Would you transcribe the entries below word for word, omitting all images?

Content revision data:
_ _ _ _ _ _ _
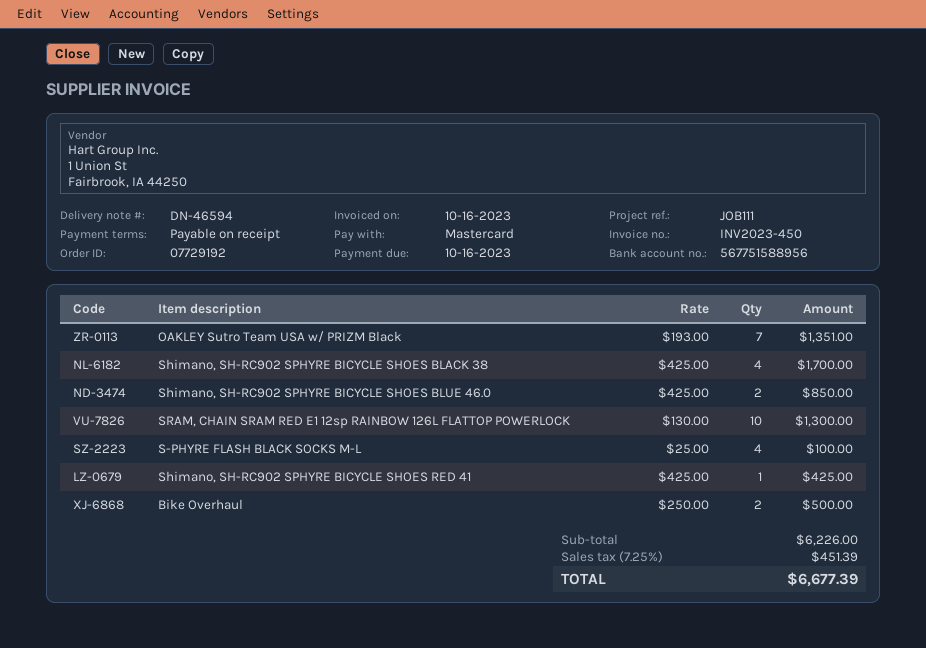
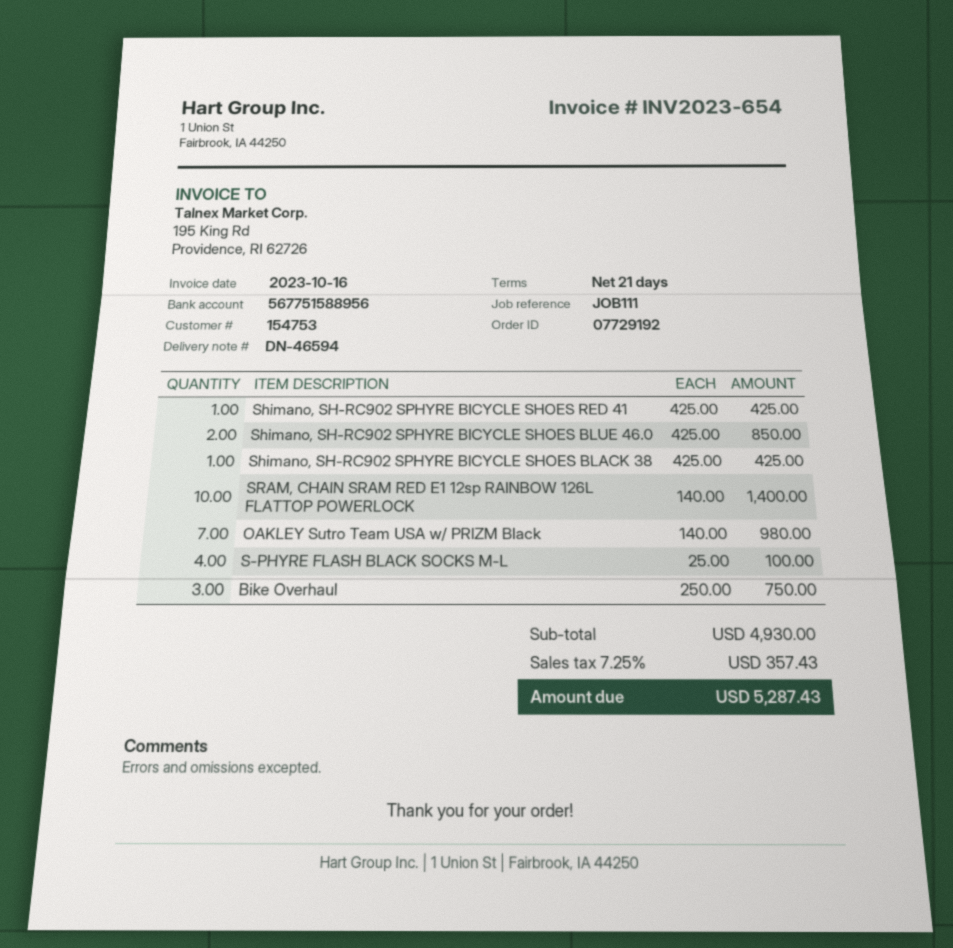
invoice number: INV2023-450 -> INV2023-654
payment terms: on receipt -> 21 days
OAKLEY Sutro Team USA w/ PRIZM Black: 7 x 193.00 = 1351.00 -> 7 x 140.00 = 980.00
Shimano, SH-RC902 SPHYRE BICYCLE SHOES BLACK 38: 4 x 425.00 = 1700.00 -> 1 x 425.00 = 425.00
SRAM, CHAIN SRAM RED E1 12sp RAINBOW 126L FLATTOP POWERLOCK: 10 x 130.00 = 1300.00 -> 10 x 140.00 = 1400.00
Bike Overhaul: 2 x 250.00 = 500.00 -> 3 x 250.00 = 750.00
subtotal: 6226.00 -> 4930.00
tax: 7.25% = 451.39 -> 7.25% = 357.43
total: 6677.39 -> 5287.43

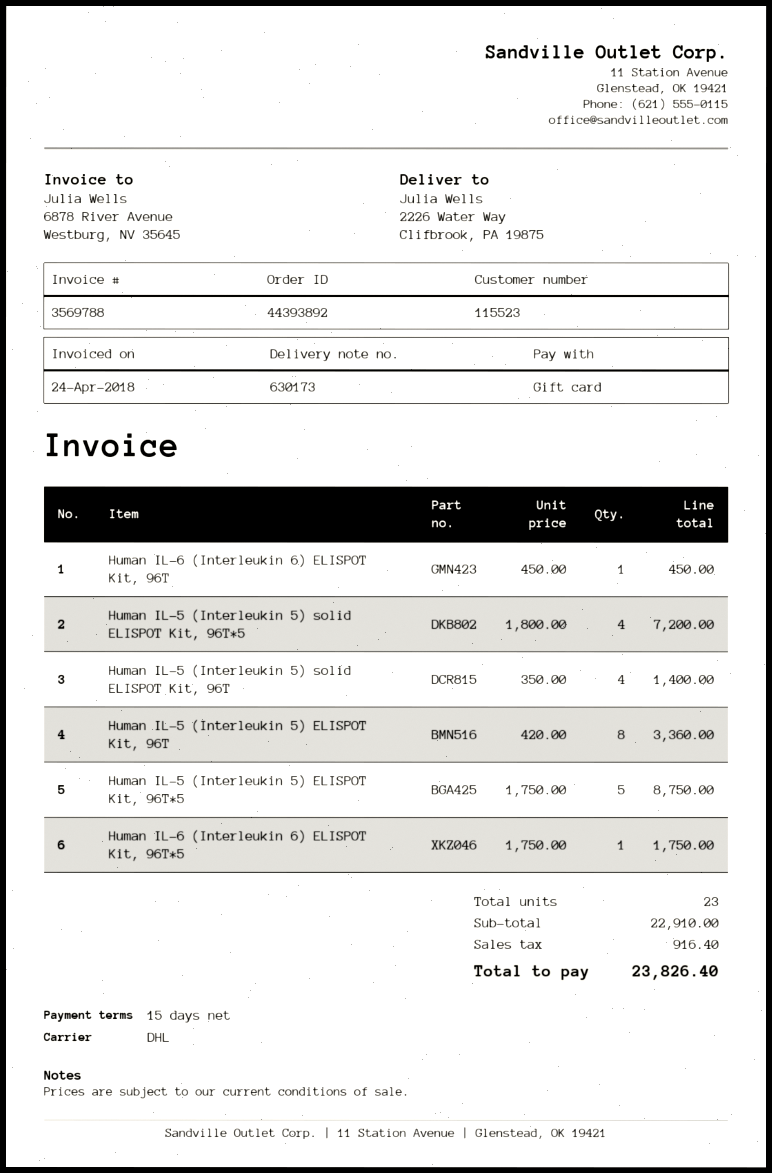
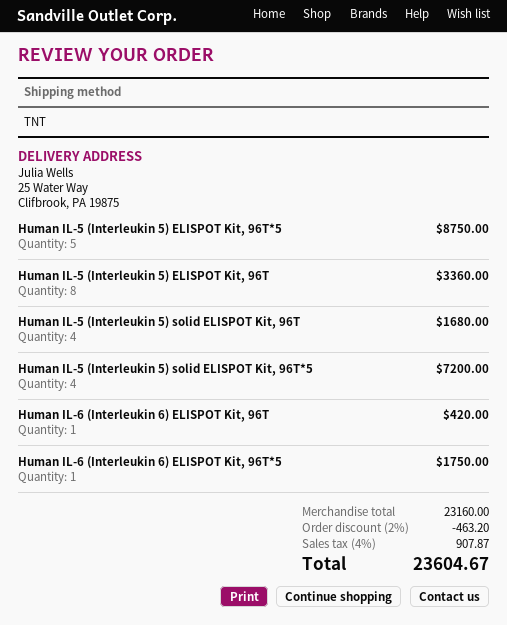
shipping method: DHL -> TNT
ship to: 2226 Water Way, Clifbrook, PA 19875 -> 25 Water Way, Clifbrook, PA 19875
Human IL-6 (Interleukin 6) ELISPOT Kit, 96T: 1 for 450.00 -> 1 for 420.00
Human IL-5 (Interleukin 5) solid ELISPOT Kit, 96T: 4 for 1400.00 -> 4 for 1680.00
subtotal: 22910.00 -> 23160.00
discount: none -> 2% = 463.20
tax: 916.40 -> 907.87
total: 23826.40 -> 23604.67

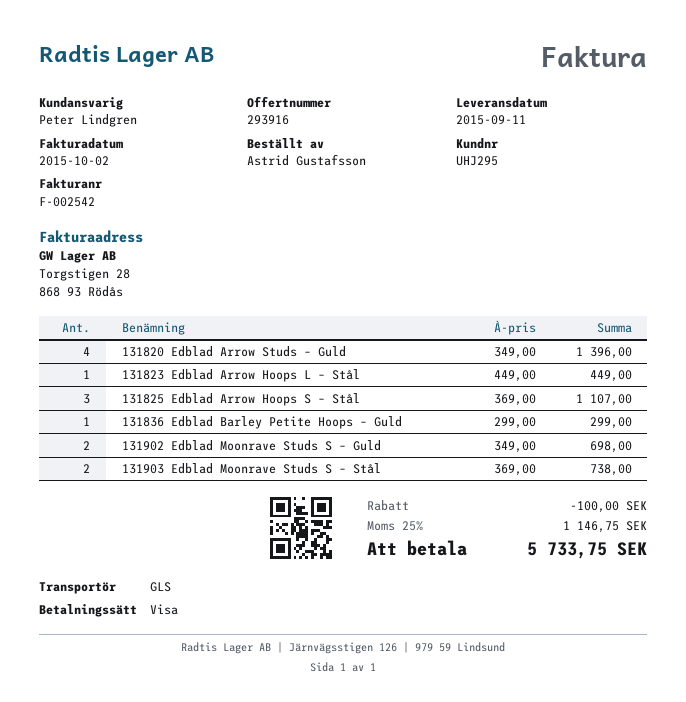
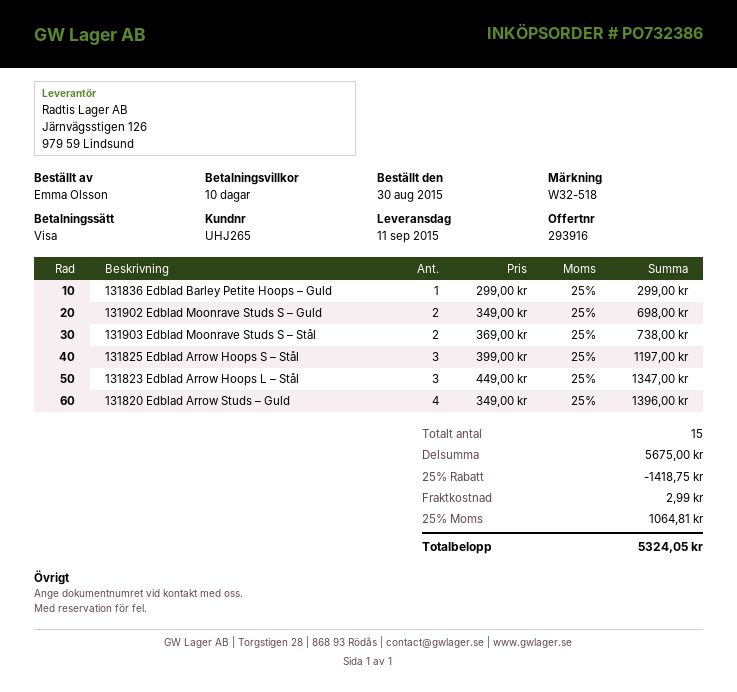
customer number: UHJ295 -> UHJ265
ordered by: Astrid Gustafsson -> Emma Olsson
131823 Edblad Arrow Hoops L – Stål: 1 x 449.00 = 449.00 -> 3 x 449.00 = 1347.00
131825 Edblad Arrow Hoops S – Stål: 3 x 369.00 = 1107.00 -> 3 x 399.00 = 1197.00
discount: 100.00 -> 1418.75
shipping: none -> 2.99
tax: 25% = 1146.75 -> 25% = 1064.81
total: 5733.75 -> 5324.05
_ _ _ _ _ _ _
Exercise answer:
invoice number: INV2023-450 -> INV2023-654
payment terms: on receipt -> 21 days
OAKLEY Sutro Team USA w/ PRIZM Black: 7 x 193.00 = 1351.00 -> 7 x 140.00 = 980.00
Shimano, SH-RC902 SPHYRE BICYCLE SHOES BLACK 38: 4 x 425.00 = 1700.00 -> 1 x 425.00 = 425.00
SRAM, CHAIN SRAM RED E1 12sp RAINBOW 126L FLATTOP POWERLOCK: 10 x 130.00 = 1300.00 -> 10 x 140.00 = 1400.00
Bike Overhaul: 2 x 250.00 = 500.00 -> 3 x 250.00 = 750.00
subtotal: 6226.00 -> 4930.00
tax: 7.25% = 451.39 -> 7.25% = 357.43
total: 6677.39 -> 5287.43

shipping method: DHL -> TNT
ship to: 2226 Water Way, Clifbrook, PA 19875 -> 25 Water Way, Clifbrook, PA 19875
Human IL-6 (Interleukin 6) ELISPOT Kit, 96T: 1 for 450.00 -> 1 for 420.00
Human IL-5 (Interleukin 5) solid ELISPOT Kit, 96T: 4 for 1400.00 -> 4 for 1680.00
subtotal: 22910.00 -> 23160.00
discount: none -> 2% = 463.20
tax: 916.40 -> 907.87
total: 23826.40 -> 23604.67

customer number: UHJ295 -> UHJ265
ordered by: Astrid Gustafsson -> Emma Olsson
131823 Edblad Arrow Hoops L – Stål: 1 x 449.00 = 449.00 -> 3 x 449.00 = 1347.00
131825 Edblad Arrow Hoops S – Stål: 3 x 369.00 = 1107.00 -> 3 x 399.00 = 1197.00
discount: 100.00 -> 1418.75
shipping: none -> 2.99
tax: 25% = 1146.75 -> 25% = 1064.81
total: 5733.75 -> 5324.05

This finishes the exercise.